Each line below needs to be duplicated without alteration.

=== Data for processing ===

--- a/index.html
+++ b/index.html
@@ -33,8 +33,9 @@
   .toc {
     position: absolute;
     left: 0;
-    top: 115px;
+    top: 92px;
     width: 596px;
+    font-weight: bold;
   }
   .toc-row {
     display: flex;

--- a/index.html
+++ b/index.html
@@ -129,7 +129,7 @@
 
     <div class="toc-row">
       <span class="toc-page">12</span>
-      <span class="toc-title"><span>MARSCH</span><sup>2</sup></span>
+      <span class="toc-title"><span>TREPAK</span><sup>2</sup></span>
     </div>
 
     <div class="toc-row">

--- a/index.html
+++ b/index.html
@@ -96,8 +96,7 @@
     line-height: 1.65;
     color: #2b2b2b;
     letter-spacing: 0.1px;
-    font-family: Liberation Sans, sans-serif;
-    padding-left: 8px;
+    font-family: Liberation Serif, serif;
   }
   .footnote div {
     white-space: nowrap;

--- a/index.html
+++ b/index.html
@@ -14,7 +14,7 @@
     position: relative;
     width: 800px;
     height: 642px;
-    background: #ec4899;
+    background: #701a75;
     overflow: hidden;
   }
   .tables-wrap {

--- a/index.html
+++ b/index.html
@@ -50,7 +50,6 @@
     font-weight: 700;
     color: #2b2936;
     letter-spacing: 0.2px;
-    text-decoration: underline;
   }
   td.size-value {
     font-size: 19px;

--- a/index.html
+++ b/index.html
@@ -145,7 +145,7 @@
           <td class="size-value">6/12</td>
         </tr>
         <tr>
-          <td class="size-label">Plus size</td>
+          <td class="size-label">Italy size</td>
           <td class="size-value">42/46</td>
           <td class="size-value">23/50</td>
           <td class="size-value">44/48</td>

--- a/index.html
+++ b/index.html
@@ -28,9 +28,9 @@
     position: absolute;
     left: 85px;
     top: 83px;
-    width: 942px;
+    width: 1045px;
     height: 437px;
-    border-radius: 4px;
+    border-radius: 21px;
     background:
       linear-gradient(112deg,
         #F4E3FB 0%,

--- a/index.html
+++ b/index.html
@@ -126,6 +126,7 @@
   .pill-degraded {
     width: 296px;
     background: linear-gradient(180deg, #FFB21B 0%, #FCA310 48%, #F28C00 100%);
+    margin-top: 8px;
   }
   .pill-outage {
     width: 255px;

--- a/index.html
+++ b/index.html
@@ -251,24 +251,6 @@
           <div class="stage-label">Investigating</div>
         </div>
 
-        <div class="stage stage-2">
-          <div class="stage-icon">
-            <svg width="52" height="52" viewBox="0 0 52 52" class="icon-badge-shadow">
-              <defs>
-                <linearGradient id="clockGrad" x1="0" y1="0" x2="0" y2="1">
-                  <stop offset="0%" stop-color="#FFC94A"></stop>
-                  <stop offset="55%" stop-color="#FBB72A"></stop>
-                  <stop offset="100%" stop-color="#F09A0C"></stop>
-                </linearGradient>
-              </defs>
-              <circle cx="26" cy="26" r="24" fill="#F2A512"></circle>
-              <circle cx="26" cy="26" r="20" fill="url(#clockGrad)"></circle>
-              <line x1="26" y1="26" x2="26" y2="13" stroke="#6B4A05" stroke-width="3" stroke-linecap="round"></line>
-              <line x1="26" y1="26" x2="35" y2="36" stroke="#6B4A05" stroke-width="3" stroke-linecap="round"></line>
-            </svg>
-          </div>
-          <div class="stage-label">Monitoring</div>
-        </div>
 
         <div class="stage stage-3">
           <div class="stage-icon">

===

§ **Response below**
--- a/index.html
+++ b/index.html
@@ -33,8 +33,9 @@
   .toc {
     position: absolute;
     left: 0;
-    top: 115px;
+    top: 92px;
     width: 596px;
+    font-weight: bold;
   }
   .toc-row {
     display: flex;

--- a/index.html
+++ b/index.html
@@ -129,7 +129,7 @@
 
     <div class="toc-row">
       <span class="toc-page">12</span>
-      <span class="toc-title"><span>MARSCH</span><sup>2</sup></span>
+      <span class="toc-title"><span>TREPAK</span><sup>2</sup></span>
     </div>
 
     <div class="toc-row">

--- a/index.html
+++ b/index.html
@@ -96,8 +96,7 @@
     line-height: 1.65;
     color: #2b2b2b;
     letter-spacing: 0.1px;
-    font-family: Liberation Sans, sans-serif;
-    padding-left: 8px;
+    font-family: Liberation Serif, serif;
   }
   .footnote div {
     white-space: nowrap;

--- a/index.html
+++ b/index.html
@@ -14,7 +14,7 @@
     position: relative;
     width: 800px;
     height: 642px;
-    background: #ec4899;
+    background: #701a75;
     overflow: hidden;
   }
   .tables-wrap {

--- a/index.html
+++ b/index.html
@@ -50,7 +50,6 @@
     font-weight: 700;
     color: #2b2936;
     letter-spacing: 0.2px;
-    text-decoration: underline;
   }
   td.size-value {
     font-size: 19px;

--- a/index.html
+++ b/index.html
@@ -145,7 +145,7 @@
           <td class="size-value">6/12</td>
         </tr>
         <tr>
-          <td class="size-label">Plus size</td>
+          <td class="size-label">Italy size</td>
           <td class="size-value">42/46</td>
           <td class="size-value">23/50</td>
           <td class="size-value">44/48</td>

--- a/index.html
+++ b/index.html
@@ -28,9 +28,9 @@
     position: absolute;
     left: 85px;
     top: 83px;
-    width: 942px;
+    width: 1045px;
     height: 437px;
-    border-radius: 4px;
+    border-radius: 21px;
     background:
       linear-gradient(112deg,
         #F4E3FB 0%,

--- a/index.html
+++ b/index.html
@@ -126,6 +126,7 @@
   .pill-degraded {
     width: 296px;
     background: linear-gradient(180deg, #FFB21B 0%, #FCA310 48%, #F28C00 100%);
+    margin-top: 8px;
   }
   .pill-outage {
     width: 255px;

--- a/index.html
+++ b/index.html
@@ -251,24 +251,6 @@
           <div class="stage-label">Investigating</div>
         </div>
 
-        <div class="stage stage-2">
-          <div class="stage-icon">
-            <svg width="52" height="52" viewBox="0 0 52 52" class="icon-badge-shadow">
-              <defs>
-                <linearGradient id="clockGrad" x1="0" y1="0" x2="0" y2="1">
-                  <stop offset="0%" stop-color="#FFC94A"></stop>
-                  <stop offset="55%" stop-color="#FBB72A"></stop>
-                  <stop offset="100%" stop-color="#F09A0C"></stop>
-                </linearGradient>
-              </defs>
-              <circle cx="26" cy="26" r="24" fill="#F2A512"></circle>
-              <circle cx="26" cy="26" r="20" fill="url(#clockGrad)"></circle>
-              <line x1="26" y1="26" x2="26" y2="13" stroke="#6B4A05" stroke-width="3" stroke-linecap="round"></line>
-              <line x1="26" y1="26" x2="35" y2="36" stroke="#6B4A05" stroke-width="3" stroke-linecap="round"></line>
-            </svg>
-          </div>
-          <div class="stage-label">Monitoring</div>
-        </div>
 
         <div class="stage stage-3">
           <div class="stage-icon">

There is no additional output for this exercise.